My trip to Oklahoma in November 2019 was to give a lecture to the Men's Dinner Club of Oklahoma City. I took a few pictures of the venue and the people.
This dinner club was established just a few months after Oklahoma became a state (in November 1907), with Oklahoma City as the capital, stealing it from the former capital at Guthrie.
About 150 people were in attendance in the Sam Nobel Special Events Center at the National Cowboy and Western Heritage Museum. Unfortunately, the lecture was held after hours and I could not see the museum. But it looked like a real treasure not to be missed.
Five triptych's of western art were on display in the lecture hall. This one portrays Monument Valley in Utah and Arizona. The triptych's painted by New Mexico artist Wilson Hurley.
A view of my opening slide inside the lecture hall.

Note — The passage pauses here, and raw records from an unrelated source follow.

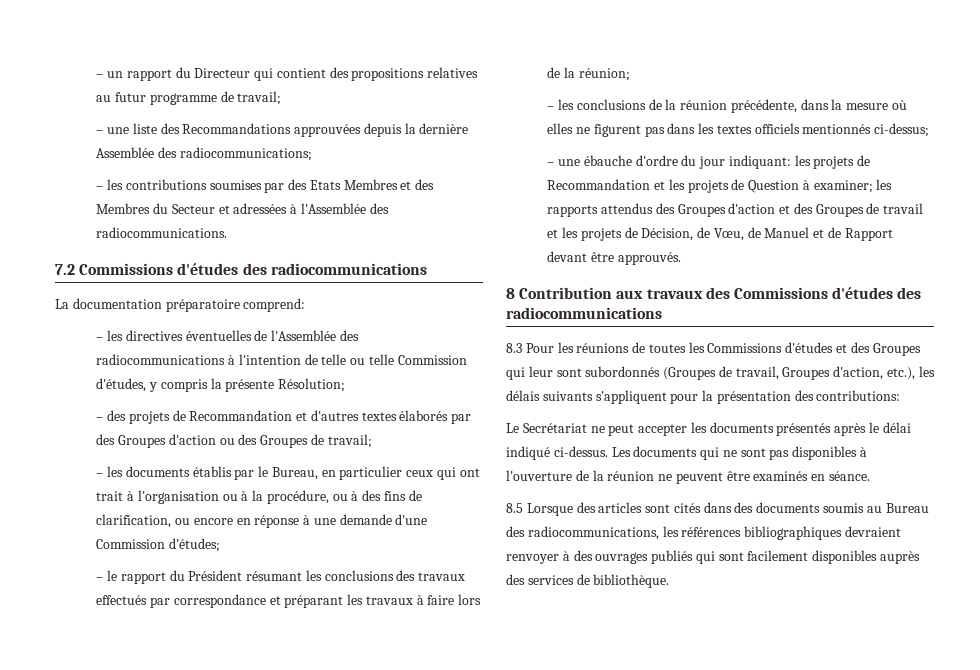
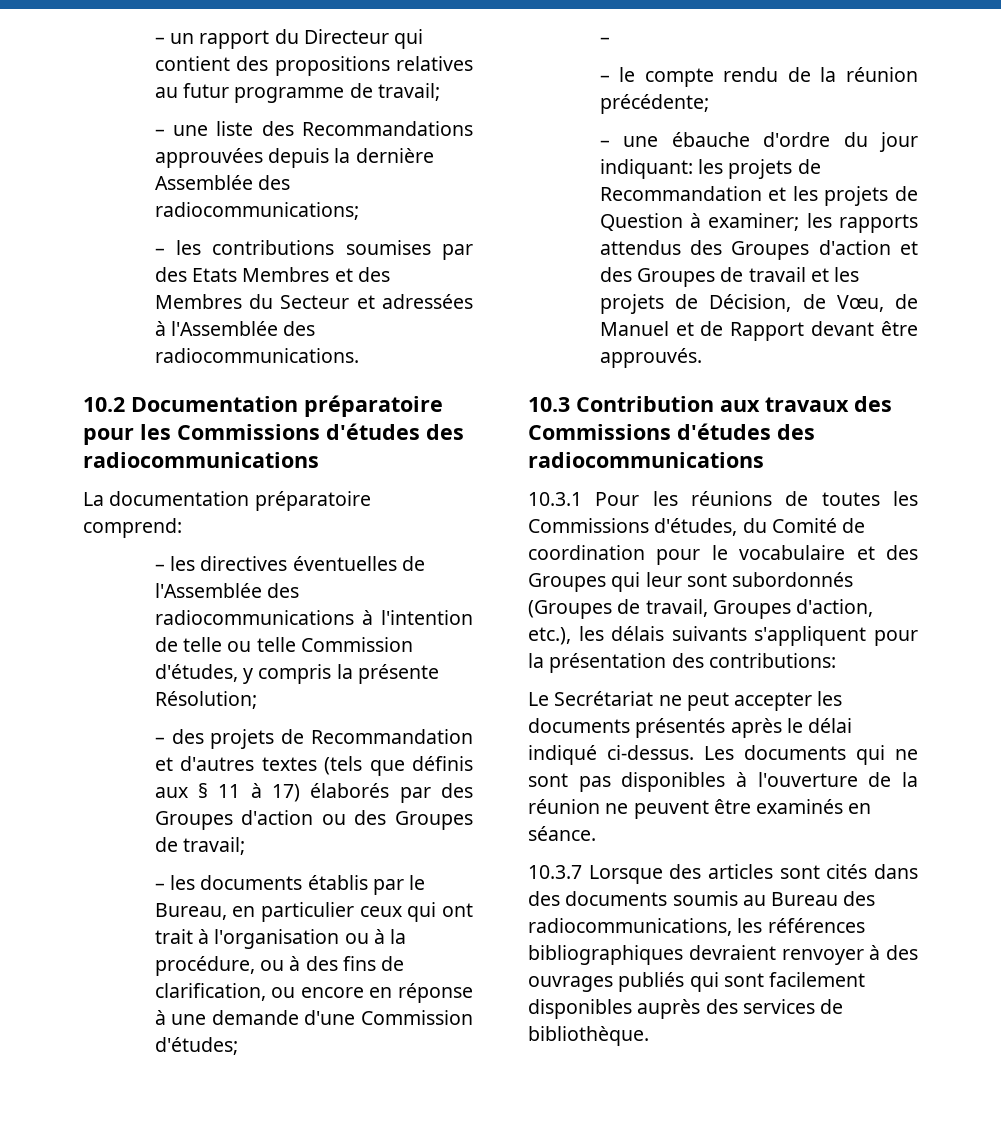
- 7.2 Commissions d'études des radiocommunications
+ 10.2 Documentation préparatoire pour les Commissions d'études des radiocommunications
- – des projets de Recommandation et d'autres textes élaborés par des Groupes d'action ou des Groupes de travail;
+ – des projets de Recommandation et d'autres textes (tels que définis aux § 11 à 17) élaborés par des Groupes d'action ou des Groupes de travail;
  – les documents établis par le Bureau, en particulier ceux qui ont trait à l'organisation ou à la procédure, ou à des fins de clarification, ou encore en réponse à une demande d'une Commission d'études;
- – le rapport du Président résumant les conclusions des travaux effectués par correspondance et préparant les travaux à faire lors de la réunion;
- – les conclusions de la réunion précédente, dans la mesure où elles ne figurent pas dans les textes officiels mentionnés ci-dessus;
+ –
+ – le compte rendu de la réunion précédente;
- 8 Contribution aux travaux des Commissions d'études des radiocommunications
+ 10.3 Contribution aux travaux des Commissions d'études des radiocommunications
- 8.3 Pour les réunions de toutes les Commissions d'études et des Groupes qui leur sont subordonnés (Groupes de travail, Groupes d'action, etc.), les délais suivants s'appliquent pour la présentation des contributions:
+ 10.3.1 Pour les réunions de toutes les Commissions d'études, du Comité de coordination pour le vocabulaire et des Groupes qui leur sont subordonnés (Groupes de travail, Groupes d'action, etc.), les délais suivants s'appliquent pour la présentation des contributions:
- 8.5 Lorsque des articles sont cités dans des documents soumis au Bureau des radiocommunications, les références bibliographiques devraient renvoyer à des ouvrages publiés qui sont facilement disponibles auprès des services de bibliothèque.
+ 10.3.7 Lorsque des articles sont cités dans des documents soumis au Bureau des radiocommunications, les références bibliographiques devraient renvoyer à des ouvrages publiés qui sont facilement disponibles auprès des services de bibliothèque.

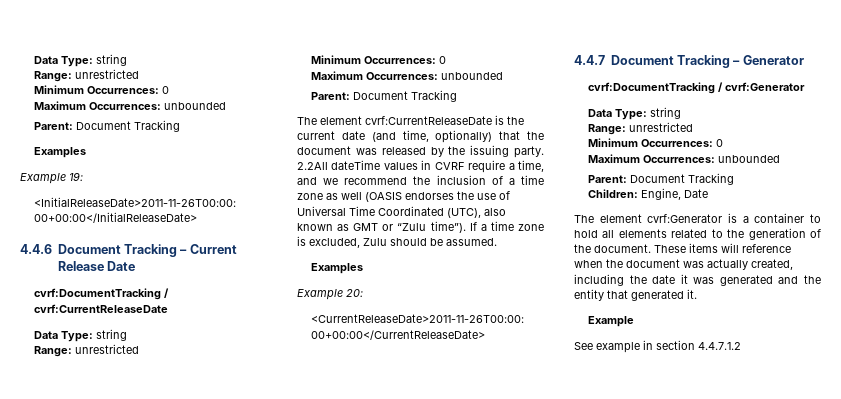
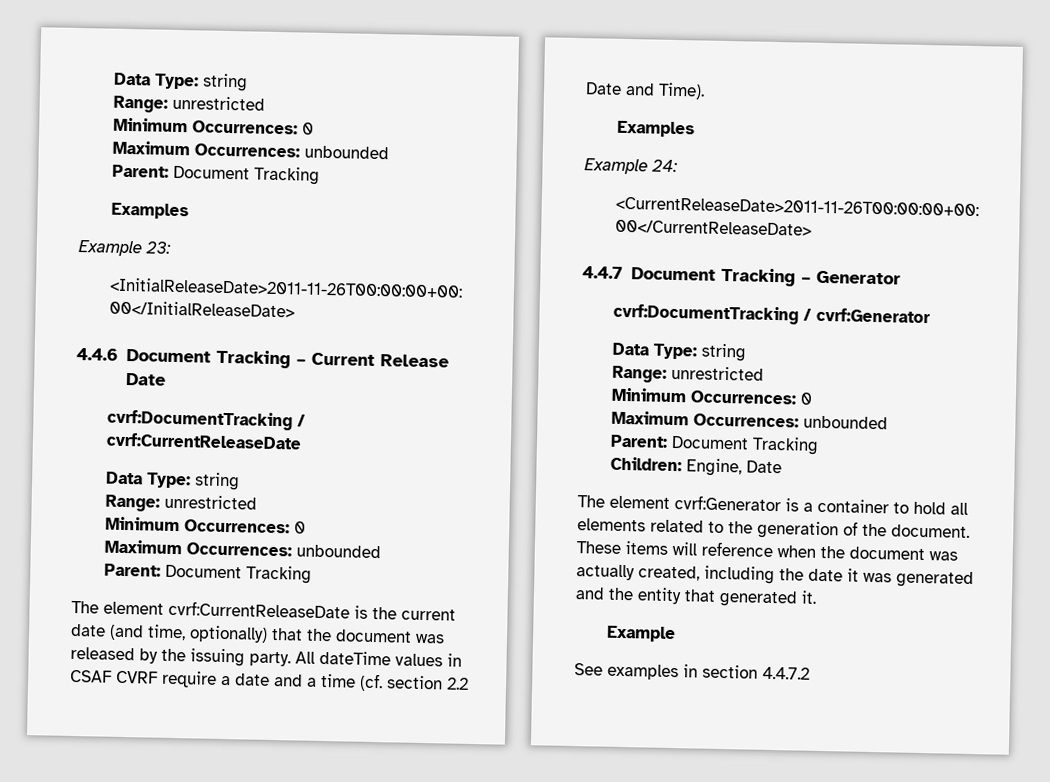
- Example 19:
+ Example 23:
- 2.2All dateTime values in CVRF require a time, and we recommend the inclusion of a time zone as well (OASIS endorses the use of Universal Time Coordinated (UTC), also known as GMT or “Zulu time”). If a time zone is excluded, Zulu should be assumed.
+ All dateTime values in CSAF CVRF require a date and a time (cf. section 2.2 Date and Time).
  Examples
- Example 20:
+ Example 24:
- See example in section 4.4.7.1.2
+ See examples in section 4.4.7.2

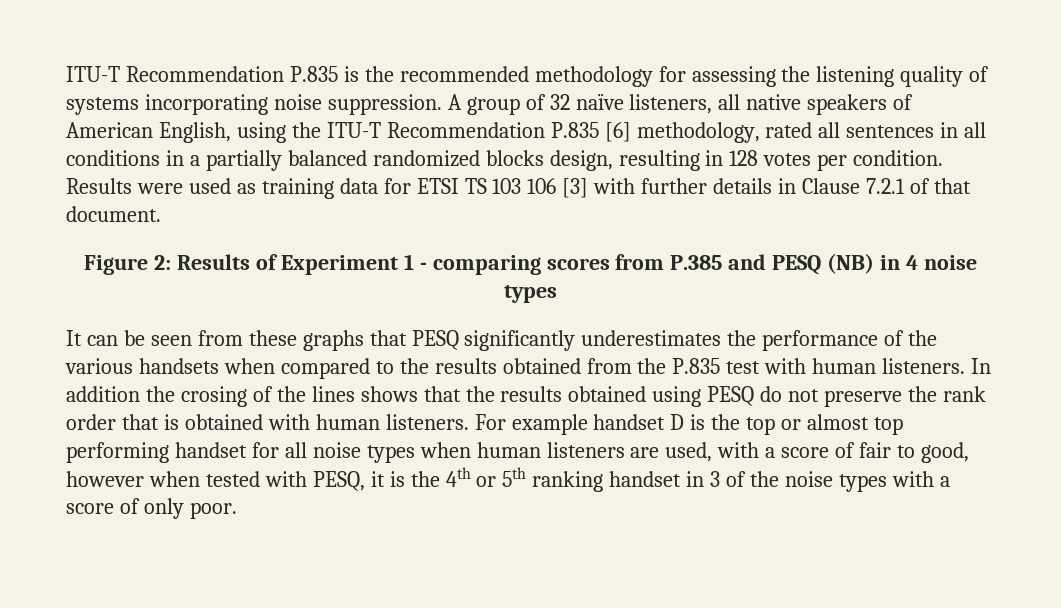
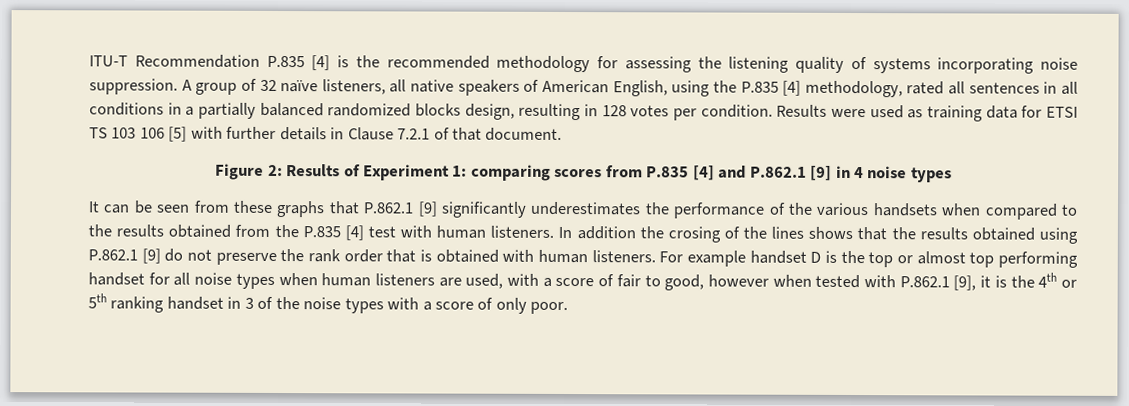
- ITU-T Recommendation P.835 is the recommended methodology for assessing the listening quality of systems incorporating noise suppression.
+ ITU-T Recommendation P.835 [4] is the recommended methodology for assessing the listening quality of systems incorporating noise suppression.
- A group of 32 naïve listeners, all native speakers of American English, using the ITU-T Recommendation P.835 [6] methodology, rated all sentences in all conditions in a partially balanced randomized blocks design, resulting in 128 votes per condition.
+ A group of 32 naïve listeners, all native speakers of American English, using the P.835 [4] methodology, rated all sentences in all conditions in a partially balanced randomized blocks design, resulting in 128 votes per condition.
- Results were used as training data for ETSI TS 103 106 [3] with further details in Clause 7.2.1 of that document.
+ Results were used as training data for ETSI TS 103 106 [5] with further details in Clause 7.2.1 of that document.
- Figure 2: Results of Experiment 1 - comparing scores from P.385 and PESQ (NB) in 4 noise types
+ Figure 2: Results of Experiment 1: comparing scores from P.835 [4] and P.862.1 [9] in 4 noise types
- It can be seen from these graphs that PESQ significantly underestimates the performance of the various handsets when compared to the results obtained from the P.835 test with human listeners.
+ It can be seen from these graphs that P.862.1 [9] significantly underestimates the performance of the various handsets when compared to the results obtained from the P.835 [4] test with human listeners.
- In addition the crosing of the lines shows that the results obtained using PESQ do not preserve the rank order that is obtained with human listeners.
+ In addition the crosing of the lines shows that the results obtained using P.862.1 [9] do not preserve the rank order that is obtained with human listeners.
- For example handset D is the top or almost top performing handset for all noise types when human listeners are used, with a score of fair to good, however when tested with PESQ, it is the 4th or 5th ranking handset in 3 of the noise types with a score of only poor.
+ For example handset D is the top or almost top performing handset for all noise types when human listeners are used, with a score of fair to good, however when tested with P.862.1 [9], it is the 4th or 5th ranking handset in 3 of the noise types with a score of only poor.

I recognized this painting of Grand Canyon, viewed from the South Kaibab Trail on Cedar Ridge.
A photo taken with the immediate former governor of Oklahoma who was in attendance. She is pictured to my left, Mary Fallin. He husband, Wade Christensen is to her left. The others were attendees in the photograph for the local newspaper but were unidentified to me.
This was a suit and tie affair. And I compiled!
While in Oklahoma City, I visited the National Memorial at the former site of the Alfred P. Murrah Federal Building. This was the site of the bombing on April 19, 1995.
A reflecting pool (covered while under reconstruction) marks the site of 5th Avenue that ran on the north side of the building (on the left in this photo). The vehicle with the bomb pulled up in front of the building about half way down the length of the pool.
The northeast corner of the original building is preserved as part of the monument.
The chairs each represent one of the 168 people killed in the act of domestic terrorism. The nine rows of chairs represent which floor the person was employed on.
The Memorial is a moving tribute to a senseless act of destruction and murder. The perpetrator was a white nationalist intent on destroying the government. One wonders if the harmful idea that, "...the government is the problem," so callously stated by a former President of the United States, helped to fan this senseless act. As a country, we need to abandon this harmful idea and the notion that it is proper politics. Indeed, many of our current problems stem from this worthless idea.